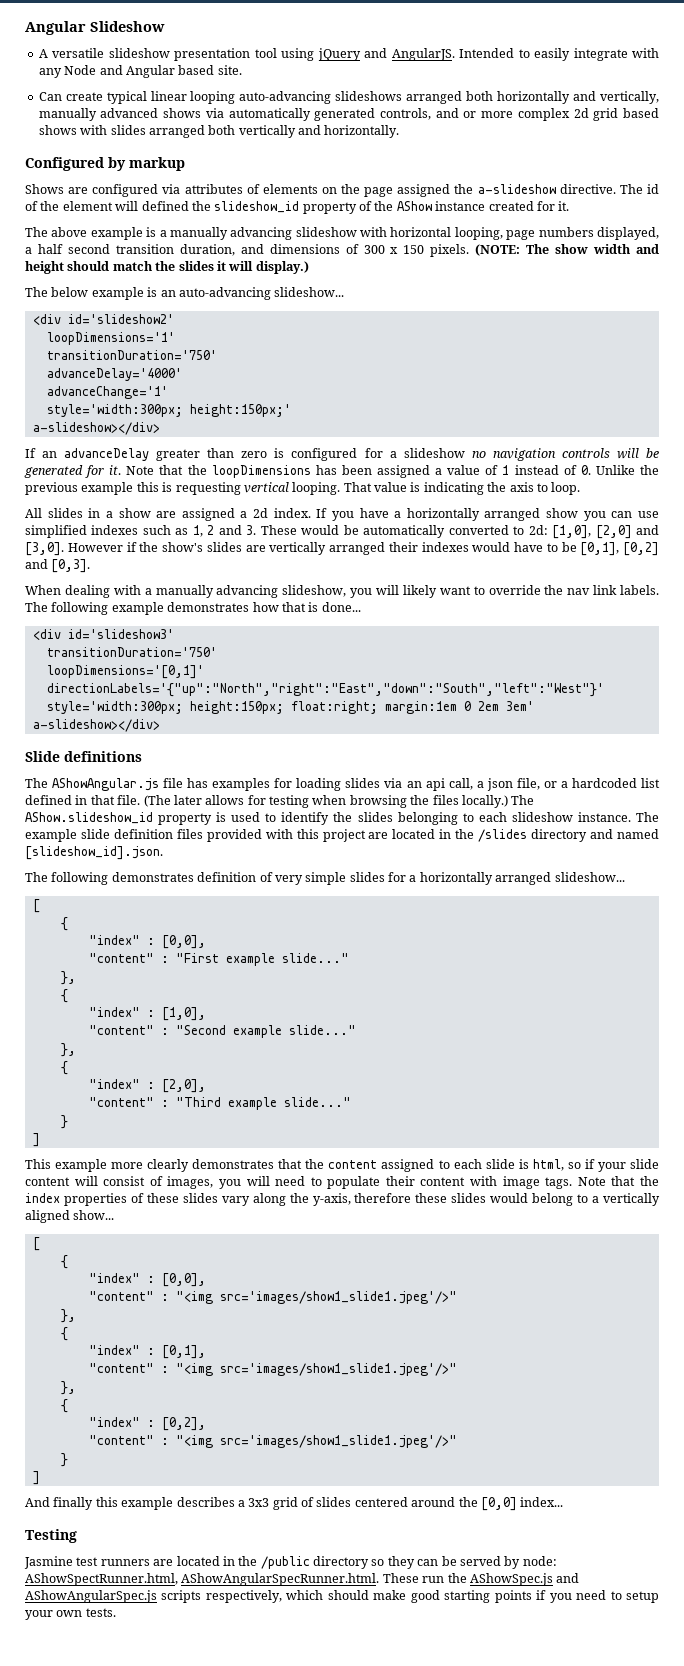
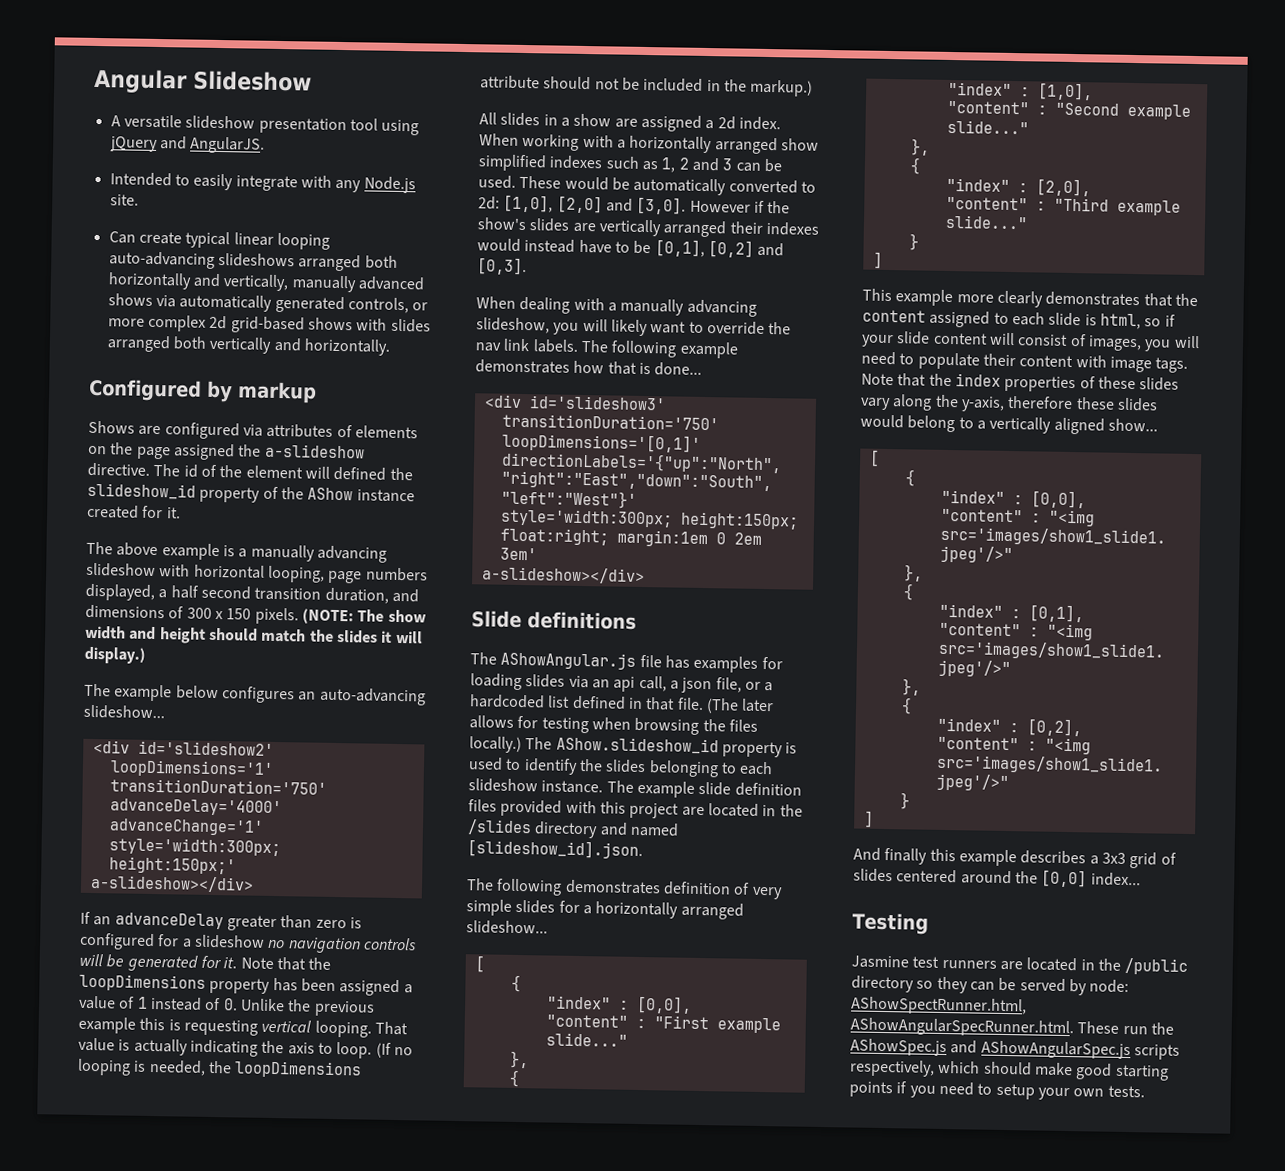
- A versatile slideshow presentation tool using jQuery and AngularJS. Intended to easily integrate with any Node and Angular based site.
+ A versatile slideshow presentation tool using jQuery and AngularJS.
+ Intended to easily integrate with any Node.js site.
- Can create typical linear looping auto-advancing slideshows arranged both horizontally and vertically, manually advanced shows via automatically generated controls, and or more complex 2d grid based shows with slides arranged both vertically and horizontally.
+ Can create typical linear looping auto-advancing slideshows arranged both horizontally and vertically, manually advanced shows via automatically generated controls, or more complex 2d grid-based shows with slides arranged both vertically and horizontally.
- The below example is an auto-advancing slideshow...
+ The example below configures an auto-advancing slideshow...
- Note that the loopDimensions has been assigned a value of 1 instead of 0. Unlike the previous example this is requesting vertical looping.
+ Note that the loopDimensions property has been assigned a value of 1 instead of 0. Unlike the previous example this is requesting vertical looping.
- That value is indicating the axis to loop.
+ That value is actually indicating the axis to loop. (If no looping is needed, the loopDimensions attribute should not be included in the markup.)
- If you have a horizontally arranged show you can use simplified indexes such as 1, 2 and 3. These would be automatically converted to 2d: [1,0], [2,0] and [3,0].
+ When working with a horizontally arranged show simplified indexes such as 1, 2 and 3 can be used. These would be automatically converted to 2d: [1,0], [2,0] and [3,0].
- However if the show's slides are vertically arranged their indexes would have to be [0,1], [0,2] and [0,3].
+ However if the show's slides are vertically arranged their indexes would instead have to be [0,1], [0,2] and [0,3].

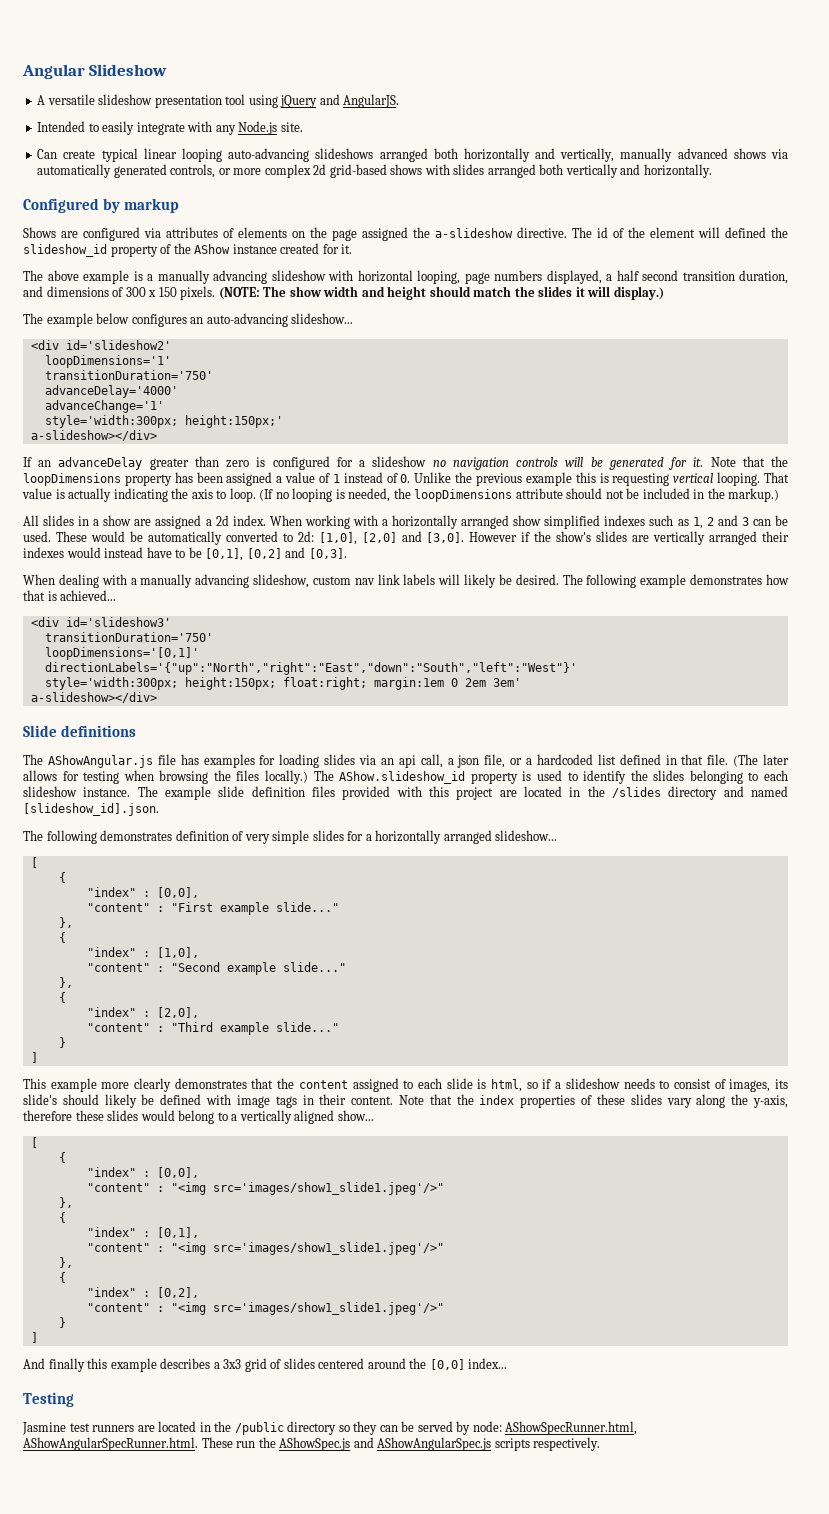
- When dealing with a manually advancing slideshow, you will likely want to override the nav link labels.
+ When dealing with a manually advancing slideshow, custom nav link labels will likely be desired.
- The following example demonstrates how that is done...
+ The following example demonstrates how that is achieved...
- This example more clearly demonstrates that the content assigned to each slide is html, so if your slide content will consist of images, you will need to populate their content with image tags.
+ This example more clearly demonstrates that the content assigned to each slide is html, so if a slideshow needs to consist of images, its slide's should likely be defined with image tags in their content.
- Jasmine test runners are located in the /public directory so they can be served by node: AShowSpectRunner.html, AShowAngularSpecRunner.html. These run the AShowSpec.js and AShowAngularSpec.js scripts respectively, which should make good starting points if you need to setup your own tests.
+ Jasmine test runners are located in the /public directory so they can be served by node: AShowSpecRunner.html, AShowAngularSpecRunner.html. These run the AShowSpec.js and AShowAngularSpec.js scripts respectively.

○ ○ ○ ○ ○

Wherever the string "your" occurs in the entries, copy that whole line.

ANSWER TO THIS EXERCISE:
- This example more clearly demonstrates that the content assigned to each slide is html, so if your slide content will consist of images, you will need to populate their content with image tags.
- Jasmine test runners are located in the /public directory so they can be served by node: AShowSpectRunner.html, AShowAngularSpecRunner.html. These run the AShowSpec.js and AShowAngularSpec.js scripts respectively, which should make good starting points if you need to setup your own tests.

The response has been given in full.